Friday, February 1, 2013

It’s Like Hospice

But without all the dying
Finally on the airplane on the way home from the very, very, oh so very long week of training for the “Job Fantastic” which I am demoting to the “Job We Will Wait and See.”
You know what I hate? Touching, air travel, politics, big Hawaiian centipedes that crawl in bed? Yes, yes and yes. However, not my focus today.
I hate pretending to have to pay attention when I am not in control of the time limit. Let me explain. Having a tendency towards OCD (among other maladies) I have a very short attention span and my early church experience has sucked away an entire life time of tolerance.
So, like an idiot, I chose a career where I have to listen to people talk for long periods of time about subjects I don’t find particularly interesting. (Then, cousin Myrtle got that Lumbago and Uncle Eddie. . . )
I’ve become proficient at the truncated social work visit. I have my “friendly yet compassionate and very trustworthy” social work face that gets a speedy rapport built. Then, just like that, we are into the business end of what needs to get done. Control of the time frame is primarily mine.

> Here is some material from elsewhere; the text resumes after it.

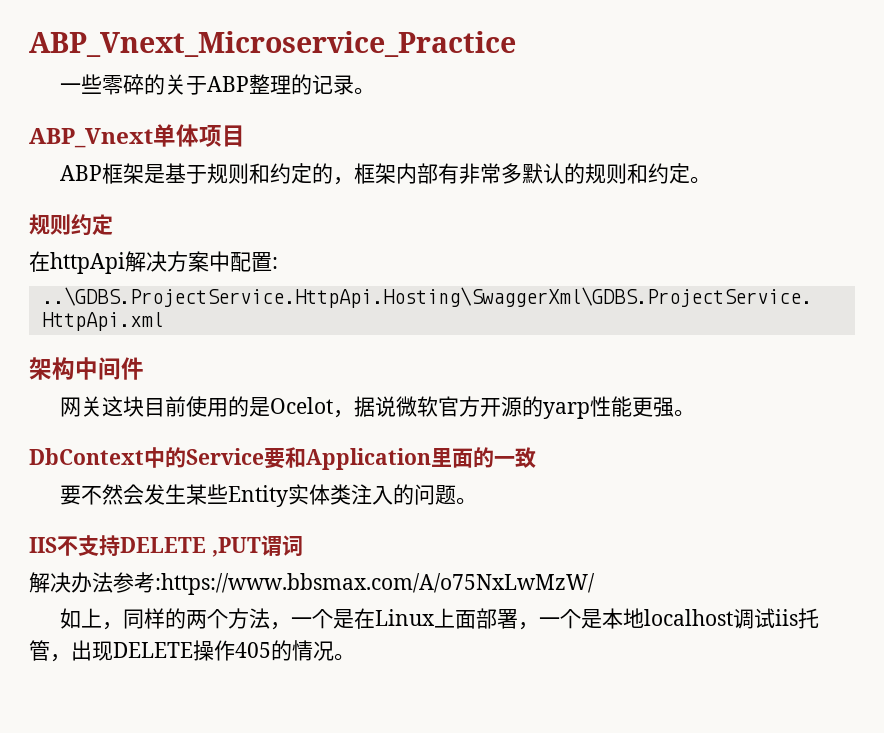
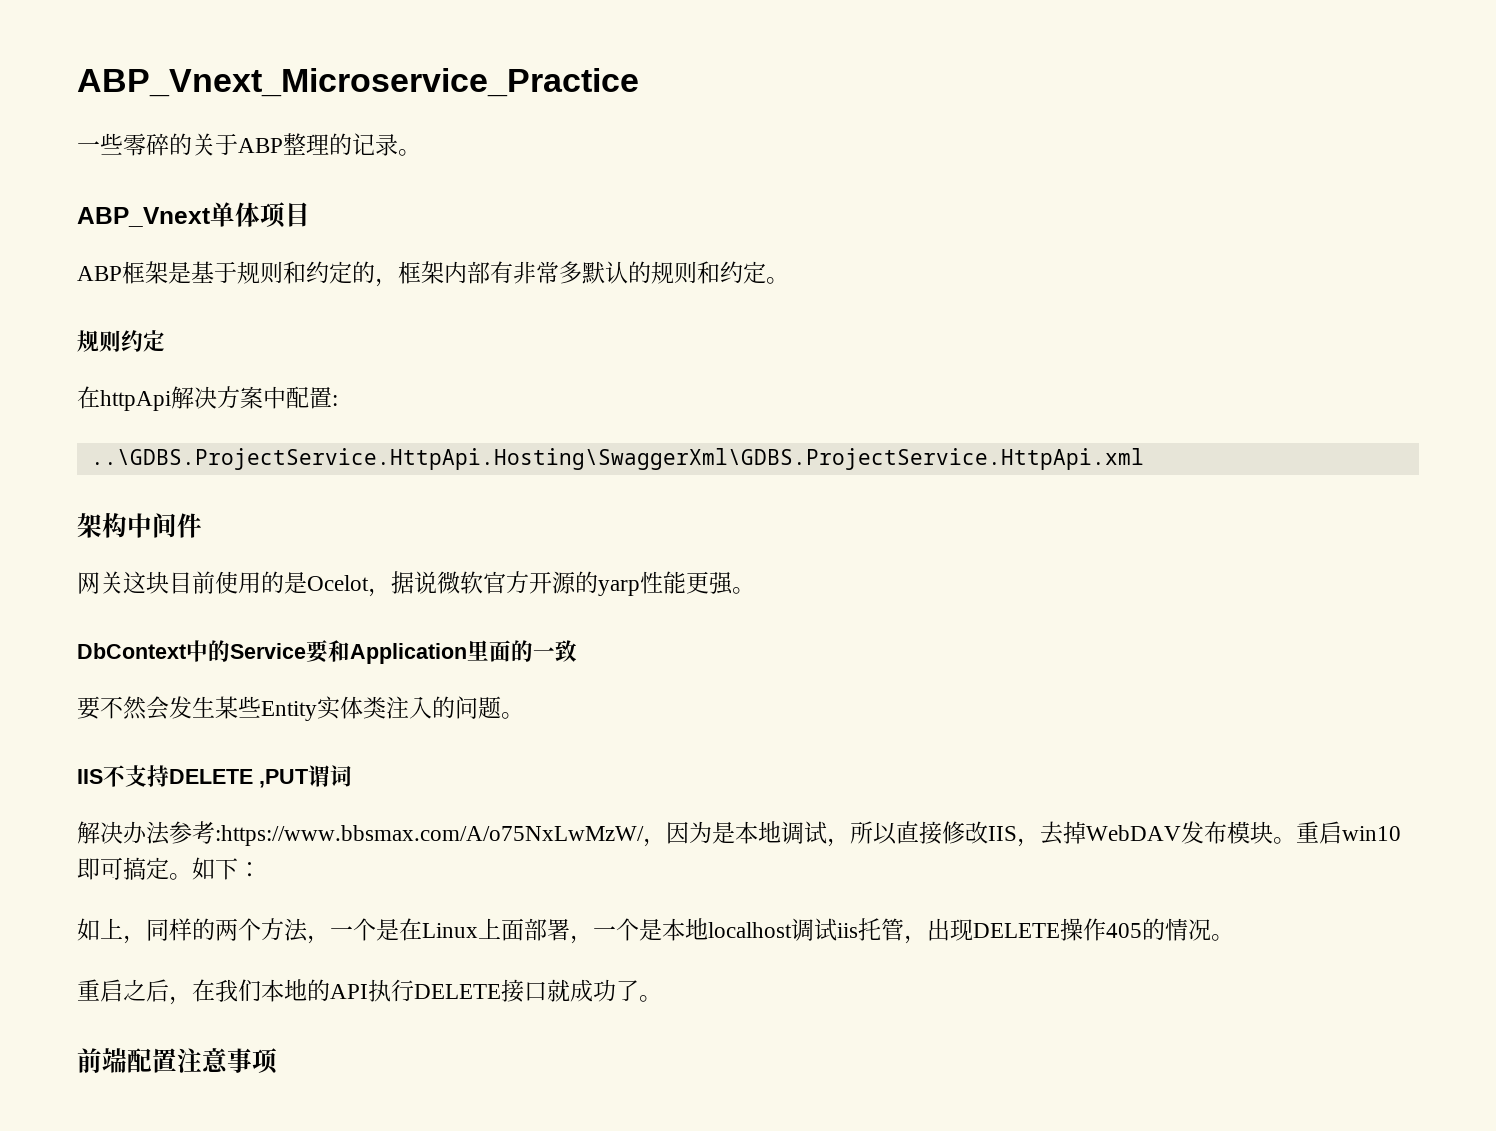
(595, 584) none -> [643,821,1401,847] [77,857,261,880] ，因为是本地调试，所以直接修改IIS，去掉WebDAV发布模块。重启win10即可搞定。如下：
(355, 657) none -> [77,979,662,1005] [77,1048,278,1074] // 重启之后，在我们本地的API执行DELETE接口就成功了。 // 前端配置注意事项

(This shouldn’t be confused with my “call me Ma’am one more time and I will reach over and rip out your throat” face. That one also gets me down to business without extensive preliminaries but with a different outcome.)
Hospice is actually a reasonable fit for me. Most types of clinical providers don’t have a good grasp on what social work does so I’m left to do my thing without micro-management. And, unlike the other providers, I’m not expected to touch anyone or anything I deem unsanitary.
I see my folks on a flexible schedule, do some handholding, some education and some concrete resource acquisition. The patient and family have some benefit, I feel useful and then I chart at home in pajamas. Perfect!
So the “Job We Will Wait and See” was presented in a similar manner but with the expectation of keeping the frequent fliers out of the emergency room. (What a concept! Give the folks with multiple health issues and poor resources a field case manager to find alternatives to the emergency room. I’m actually surprised more insurance companies aren’t doing this.) A great job that I can do in my sleep, (or at least in pajamas from home.) Yes?
HA! That’s right, I made an exclamation of objection! Five very, very, oh so very long days of verbatim readings of Power Point presentations. My finest “that is so very interesting, please tell me more” face deteriorated in to my “I could be paying attention or possibly having a small seizure” face.
And I still have no idea what the real (as opposed to the written) expectations are. As you probably know, written and real are generally on opposite ends of the spectrum. And frankly, the written expectations are as likely as me becoming a swimsuit model.
So the positive aspect? (I mean beyond actually having a pay check and benefits and joining the corporate workforce?) I am returning with clearly documented instructions and flow charts for every policy, procedure, assessment, follow up, item of apparel, office accoutrement and computer tab I would ever consider using. I am set!